Why am I learning Go?

raddevus - Dec 6 '20 - - Dev Community

Note

After writing this article people commented about Go being a terrible language. That's fine, I'm just learning Go for fun. But I wrote this other article about the popularity of Go. Check it out and comment.

Original Article

I started reading this book, The Go Programming Language, The (Addison-Wesley Professional Computing Series) 1st Edition (Donovan & Kernighan), on a whim, just to see what Go was all about and now I'm discovering how nice the language is.

Interestingly, this book will remind you of the old book K&R C (and Brian Kernighan is one of the authors).

Here are a couple of interesting things that Go does:
1) makes it very easy to build to a native Exe --
a) on Linux you can just do
Hide Copy Code

$ go build hello.go

That will build the native exe named hello and it even handles making the file executable (no need to run chmod 777)
b) There's not a huge toolchain to learn.

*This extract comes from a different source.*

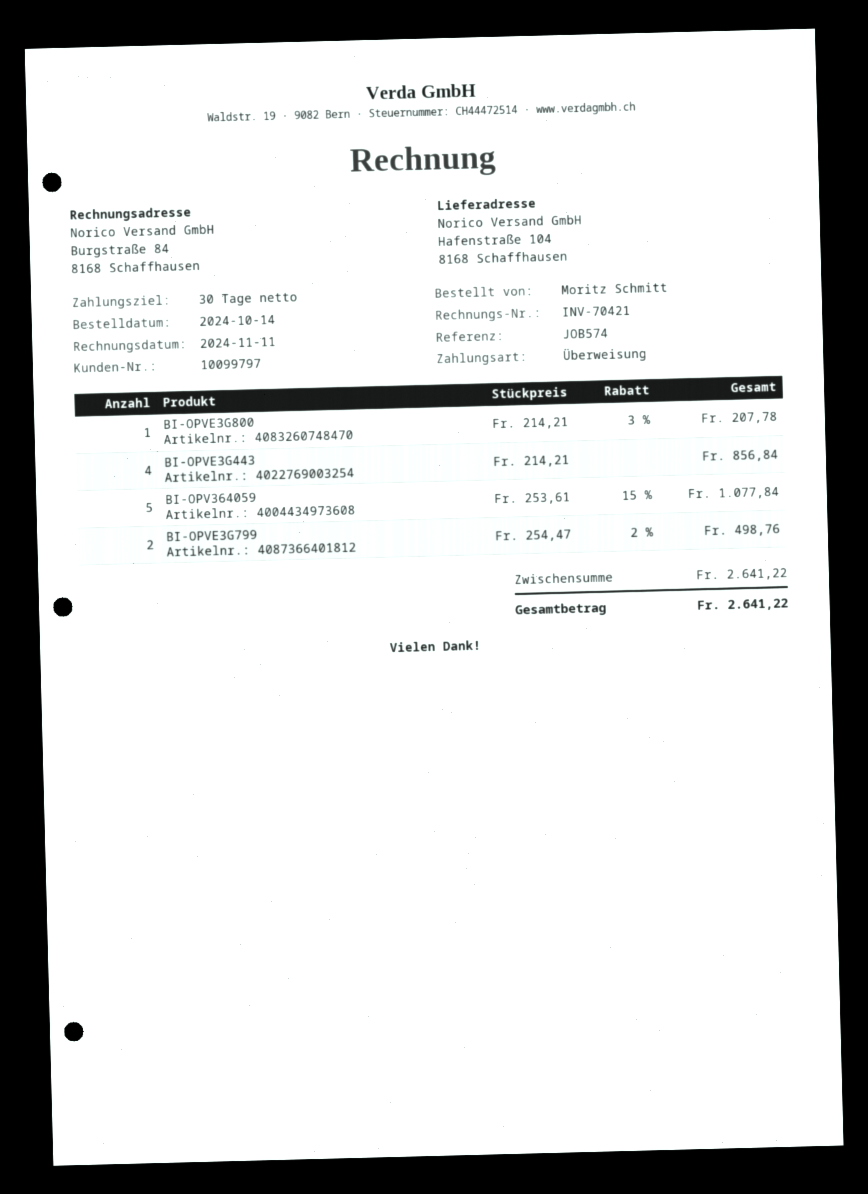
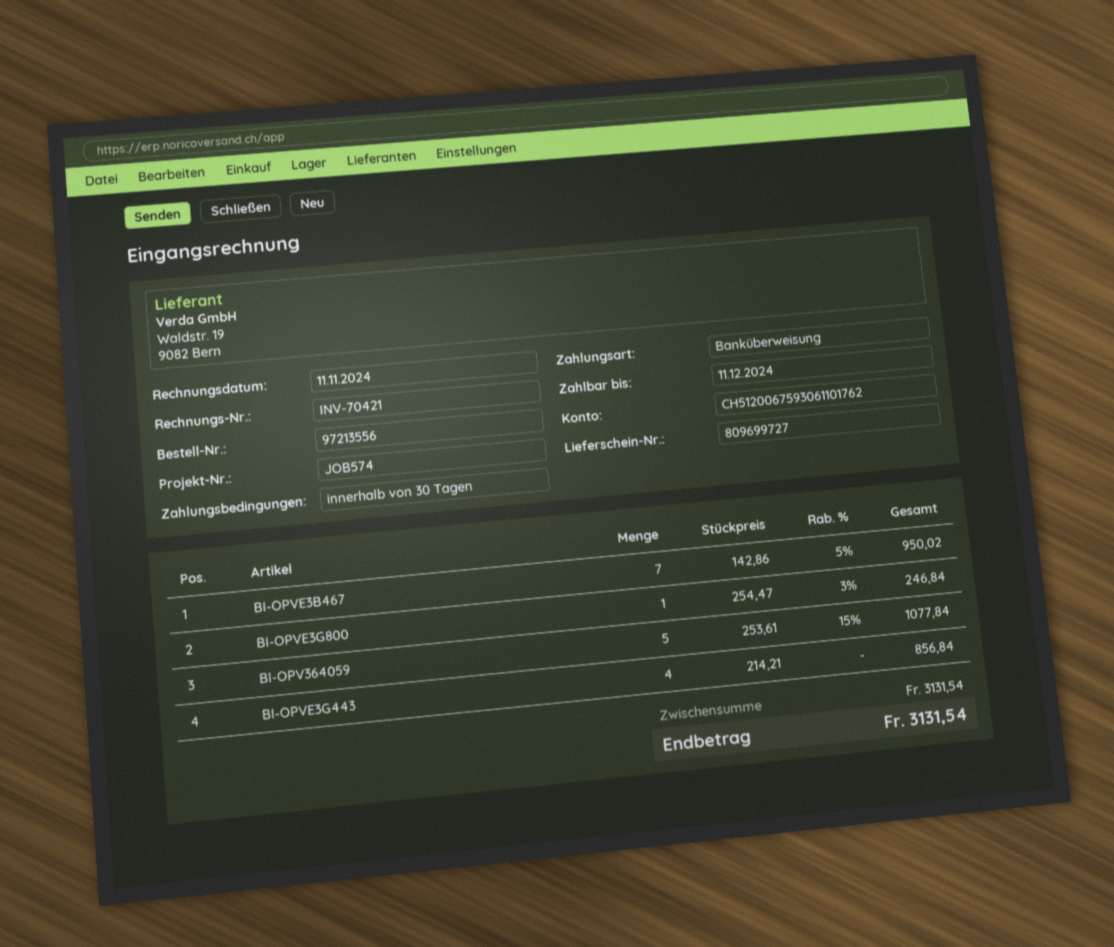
BI-OPVE3G800: 1 x 214.21 - 3% = 207.78 -> 1 x 254.47 - 3% = 246.84
BI-OPVE3G799: 2 x 254.47 - 2% = 498.76 -> none
BI-OPVE3B467: none -> 7 x 142.86 - 5% = 950.02
subtotal: 2641.22 -> 3131.54
total: 2641.22 -> 3131.54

Just use the Go command. it's kind of nice.
2) Go is "smaller" and so it feels like the days of past when you could actually wrap your head around a language instead of feeling like you could never learn it all.
3) It makes retrieving data over HTTP much easier than other languages -- more like just opening a file.
4) It cleans up concurrency issues / makes them easier to handle

Learning A Language That Keeps You Focused

It feels like learning a language that keeps you focused. Sometimes stuff is so huge now that you are going in a million directions with various tech like CSS, HTML, JavaScript, Angular, TypeScript.

Go & Rust Seems Similar

Now, I'm just interested in why I might choose Go over something like Rust (or vice-versa).

Have You Tried Go?

Have you tried out Go? What have your experiences with it been?